Servi del microchipServi del microchip – Spero che chi sta leggendo questo articolo non appartenga alla congrega degli adoratori della nostra civiltà quale civiltà della Ragione.

Io li annovero tra i matti o tra i ciechi.

Nemmeno l’Illuminismo che si proponeva d’essere l’età dei Lumi, lo fu. La nostra, a voler esser generosi, è la civiltà della trasmutazione.

Abbiamo sostituito l’uomo con la tecnica e poi con l’informatica; la donna creatrice di vita con la surrogata, poco più di un utero che, breve tempo passerà, verrà rimpiazzato da una macchina.

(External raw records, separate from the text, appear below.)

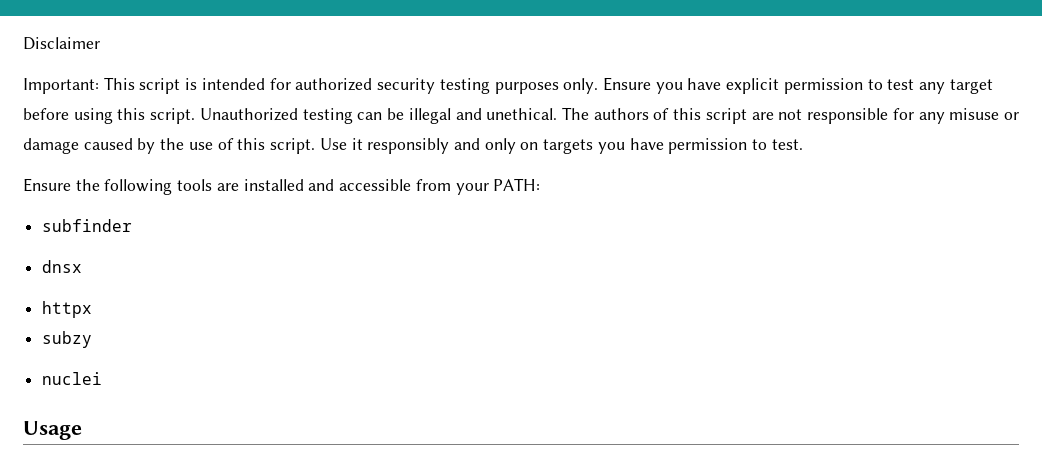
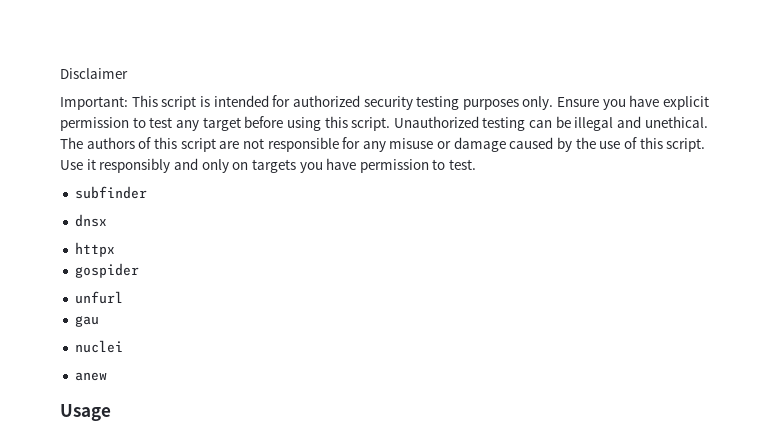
- Ensure the following tools are installed and accessible from your PATH:
- subzy
+ gospider
+ unfurl
+ gau
+ anew

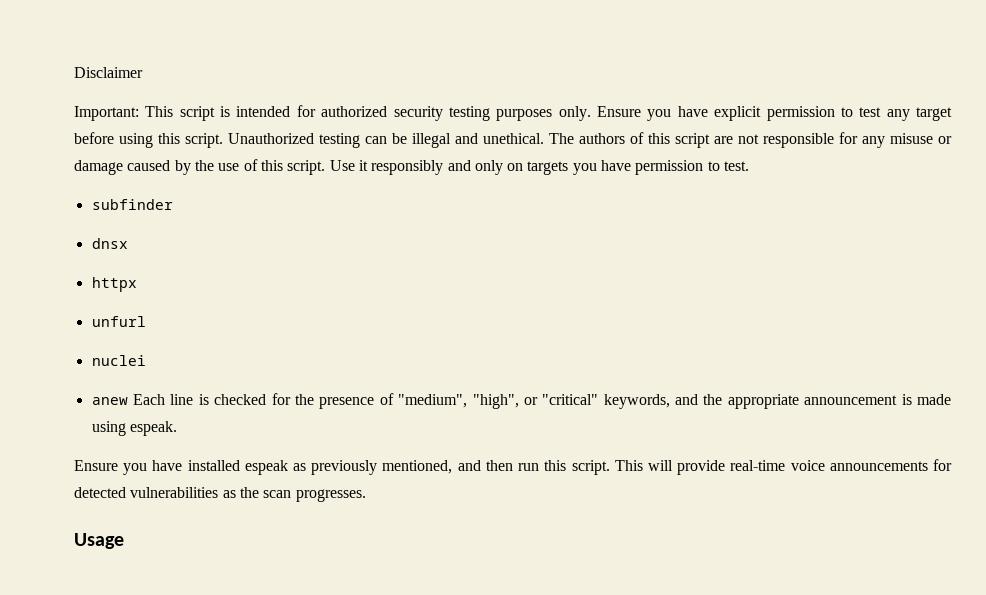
- gospider
- gau
- anew
+ anew Each line is checked for the presence of "medium", "high", or "critical" keywords, and the appropriate announcement is made using espeak.
+ Ensure you have installed espeak as previously mentioned, and then run this script. This will provide real-time voice announcements for detected vulnerabilities as the scan progresses.

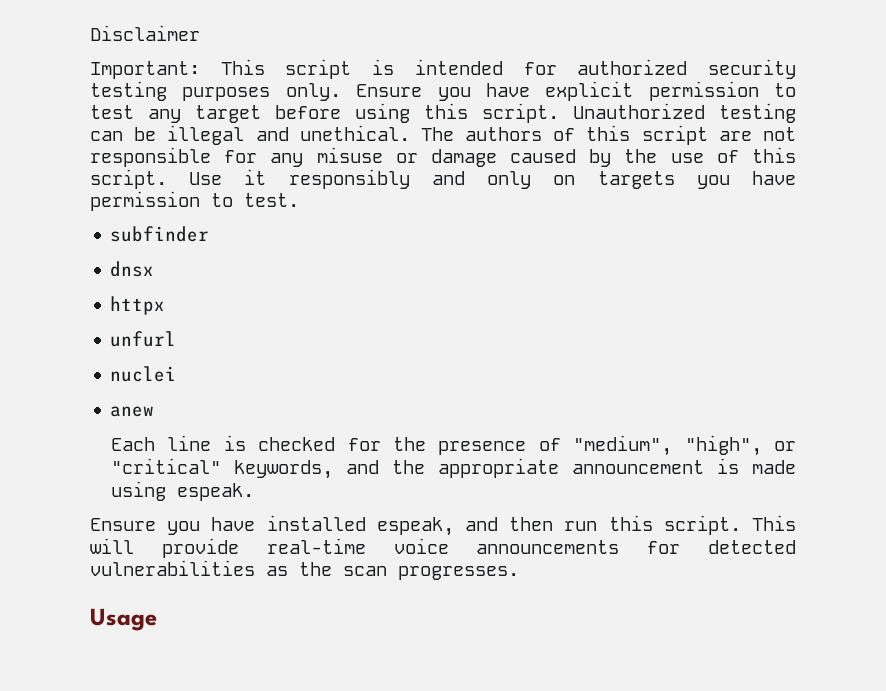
- anew Each line is checked for the presence of "medium", "high", or "critical" keywords, and the appropriate announcement is made using espeak.
+ anew
+ Each line is checked for the presence of "medium", "high", or "critical" keywords, and the appropriate announcement is made using espeak.
- Ensure you have installed espeak as previously mentioned, and then run this script.
+ Ensure you have installed espeak, and then run this script.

L’economia è ormai una entità a sé stante, un mostro gigantesco, abnorme, irrazionale, dotato di vita propria, un meccanismo infernale che fagocita l’uomo, non lo assiste, non lo accompagna, men che meno ne rappresenta gli sforzi ed il lavoro.

L’intelligenza artificiale subentra a quella umana

L’uomo contemporaneo, incapace di dar senso alla sua vita, stravolge fini e mezzi e, per voler esser sempre indebitamente padrone, si riduce a servo.

Non solo ha snaturato il mondo, ma gli ha sottratto umanità tanto che il mezzo, soprattutto se di altissima tecnologia, lo domina, non lo serve. Come un bambino di tre anni che, in balia di sé stesso, non possiamo giudicare libero, ma abbandonato, così l’uomo contemporaneo lasciato alla propria ragione, orfana di Dio.

Lo sapete chi è vissuto davvero nell’epoca del raziocinio e dell’ordine, dell’umanità piena, malgrado i limiti di ogni periodo storico, comunque abitato da uomini, non dagli dèi?

I nostri avi del Medioevo vissero, come società, come sentire corale, al di là delle singole vicende personali, una realtà di piena, conquistata umanità. Consci di non esser padroni, ma di doversi subordinare alla volontà divina seppero relegare il mezzo al ruolo che gli compete.

Già nel Rinascimento

Poi, non distante il Rinascimento, si iniziano a sentire, o forse solo ad intuire, i primi cedimenti, le avvisaglie di un male lontano, ma ineluttabile. Il Medioevo molto inoltrato è una bellezza che ancora incanta, ma che ha già passato gli anni del suo massimo fulgore.

È il 1221 quando nasce Salimbene de Adam, il parmense che si farà francescano con la maledizione paterna. Lui ci ha lasciato una Cronica lunghissima e dettagliatissima e io l’ho in gran simpatia per molte ragioni.

Ricchissimo di nascita, rinuncia a tutto per Dio e dalla sua opera emerge un temperamento focoso, una intelligenza vivace, una memoria potentissima, un cervello acuminato.

A Salimbene gli uomini piacciono poco: li vede per quel che sono e non ne dà mai una immagine edulcorata. Sono delinquenti, filibustieri, mascalzoni ed infedeli e, ai loro torti, lui vorrebbe rispondere con la vendetta, sempre, immemore del passare degli anni.

È molto umano Salimbene, ma guarda all’Eterno e di una cosa è certo…e la sua è la certezza che fa la forza di tutti gli uomini del suo tempo: sa di vivere in un mondo che, creato da Dio, è ordinato, armonioso, razionale.

I secoli dei Lumi, ossia della luce che rischiara e dà senso alla vita, sono quelli medioevali, non quelli che, cinquecento anni dopo, cadranno nella più spaventosa delle irrazionalità: la fede nella ragione umana, pazza e cieca, negatrice dell’esistenza del suo creatore.

Oggi è il computer che, dopo averci promesso libertà, ci rende schiavi.

Non abbiamo voluto servire Dio, serviremo il chip: lo impianteranno sottopelle come un battesimo violento.

Speriamo, noi o i nostri figli, di poter dire, come la Emmerich, che “Dio aveva altri progetti”.